III. - Sur l'article 72
Ainsi que vous l'avez jugé (décision no 95-369 DC, 28 décembre 1995), si le législateur a la faculté d'user de son pouvoir de prendre des dispositions rétroactives afin de valider à la suite d'une intervention d'une décision passée en force de chose jugée et dans le respect de cette dernière des actes administratifs, il ne peut le faire qu'en considération de motifs d'intérêt général... que la seule considération d'intérêt financier... ne constitue pas un motif d'intérêt général autorisant le législateur à faire obstacle aux effets d'une décision de justice déjà intervenue. La motivation financière, seule, ne suffit donc pas, et doit être relayée par des incidences macro-économiques notamment, telles que « les risques considérables pour l'équilibre du système bancaire dans son ensemble et, partant, pour l'activité économique générale (décision no 96-375 DC, 9 avril 1996).

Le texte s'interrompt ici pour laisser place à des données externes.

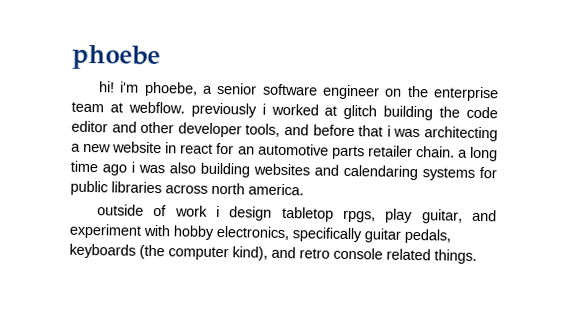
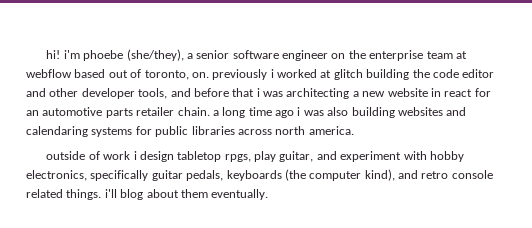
- phoebe
- hi! i'm phoebe, a senior software engineer on the enterprise team at webflow. previously i worked at glitch building the code editor and other developer tools, and before that i was architecting a new website in react for an automotive parts retailer chain. a long time ago i was also building websites and calendaring systems for public libraries across north america.
+ hi! i'm phoebe (she/they), a senior software engineer on the enterprise team at webflow based out of toronto, on. previously i worked at glitch building the code editor and other developer tools, and before that i was architecting a new website in react for an automotive parts retailer chain. a long time ago i was also building websites and calendaring systems for public libraries across north america.
- outside of work i design tabletop rpgs, play guitar, and experiment with hobby electronics, specifically guitar pedals, keyboards (the computer kind), and retro console related things.
+ outside of work i design tabletop rpgs, play guitar, and experiment with hobby electronics, specifically guitar pedals, keyboards (the computer kind), and retro console related things. i'll blog about them eventually.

Cet article, en ce qu'il valide, s'agissant de l'article 72, des protocoles d'accord et des conventions signées par l'Etablissement public pour l'aménagement de la défense avec la société SNC Coeur Défense, d'une part, et la société Centre des nouvelles industries et technologies, d'autre part, méconnaît cette jurisprudence.
En outre, une loi de validation ne saurait, par ses conséquences, porter atteinte au droit de propriété de sociétés qui auraient versé indûment des participations financières dans le cadre de conventions annulées par le juge judiciaire ou administratif, les empêchant ainsi de mettre en mouvement toute action en répétition de l'indû.